*** Opening of GIVEN RECORDS ***
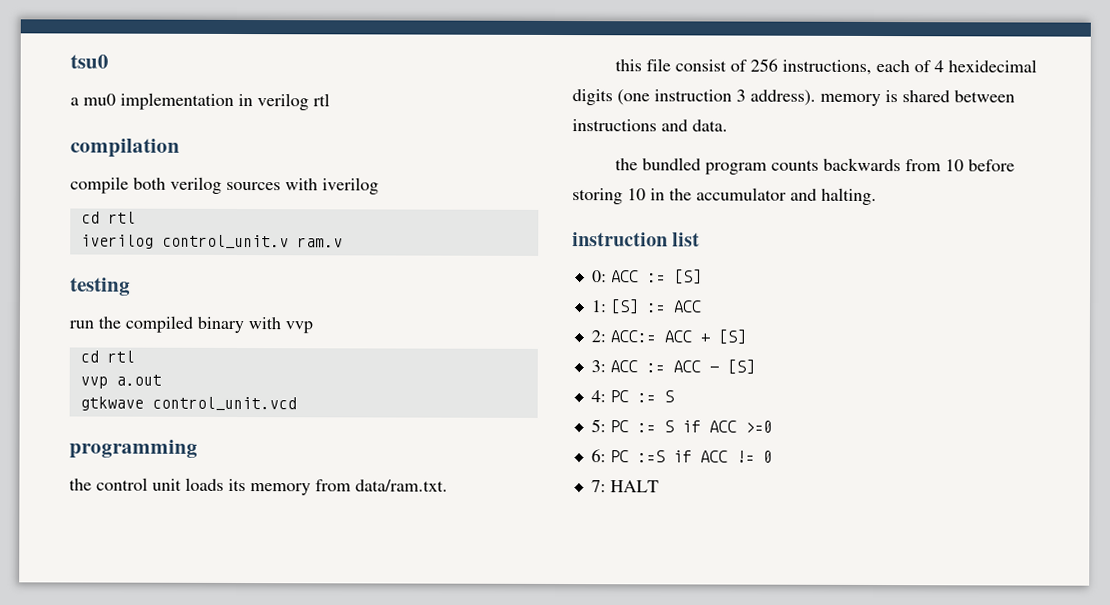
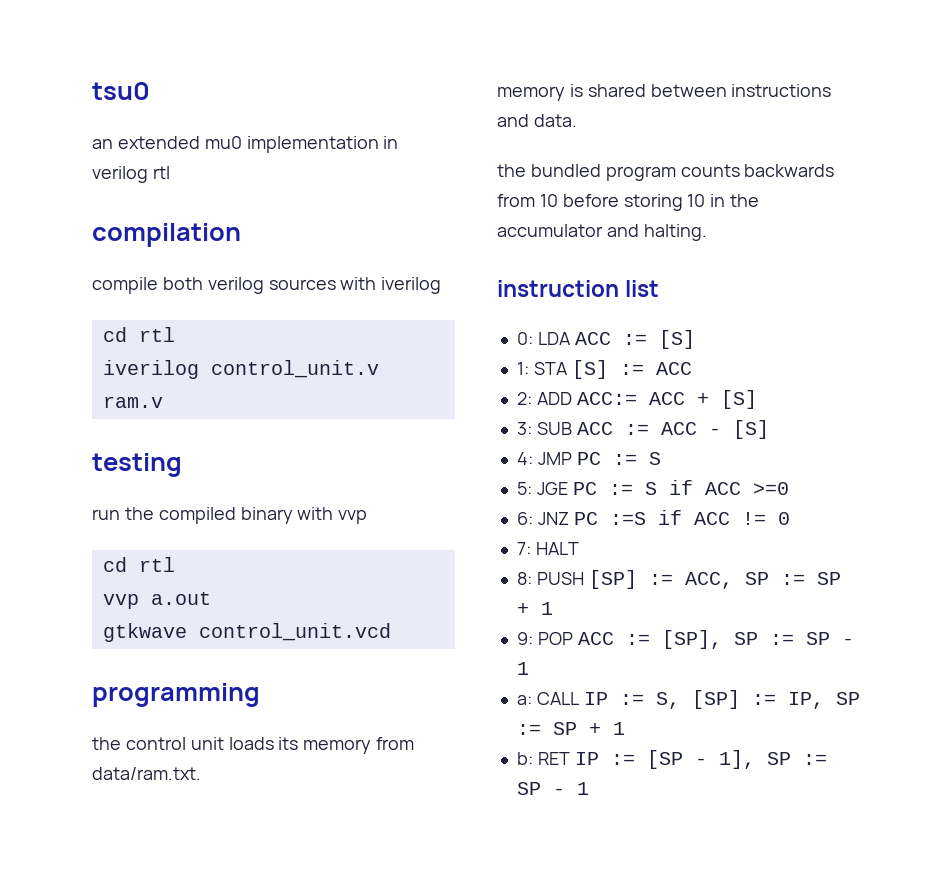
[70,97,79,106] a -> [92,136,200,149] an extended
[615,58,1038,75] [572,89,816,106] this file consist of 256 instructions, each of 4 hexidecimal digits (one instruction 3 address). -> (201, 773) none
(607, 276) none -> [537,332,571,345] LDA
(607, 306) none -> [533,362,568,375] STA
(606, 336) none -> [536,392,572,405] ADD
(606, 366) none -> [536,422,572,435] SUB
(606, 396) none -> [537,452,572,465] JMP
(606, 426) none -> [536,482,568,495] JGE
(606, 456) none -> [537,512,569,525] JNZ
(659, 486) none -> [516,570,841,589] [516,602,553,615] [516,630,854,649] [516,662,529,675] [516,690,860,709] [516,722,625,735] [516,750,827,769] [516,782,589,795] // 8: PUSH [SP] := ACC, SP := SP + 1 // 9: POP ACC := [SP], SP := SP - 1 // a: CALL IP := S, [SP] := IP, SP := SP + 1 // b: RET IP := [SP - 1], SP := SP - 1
*** Close of GIVEN RECORDS ***
## WORK TO BE COMPLETED
Respond with the exact lines running from the one that contains "(606, 426) none -> [536,482,568,495] JGE" through the last line of the data above, and no other lines.

## EXERCISE RESPONSE
(606, 426) none -> [536,482,568,495] JGE
(606, 456) none -> [537,512,569,525] JNZ
(659, 486) none -> [516,570,841,589] [516,602,553,615] [516,630,854,649] [516,662,529,675] [516,690,860,709] [516,722,625,735] [516,750,827,769] [516,782,589,795] // 8: PUSH [SP] := ACC, SP := SP + 1 // 9: POP ACC := [SP], SP := SP - 1 // a: CALL IP := S, [SP] := IP, SP := SP + 1 // b: RET IP := [SP - 1], SP := SP - 1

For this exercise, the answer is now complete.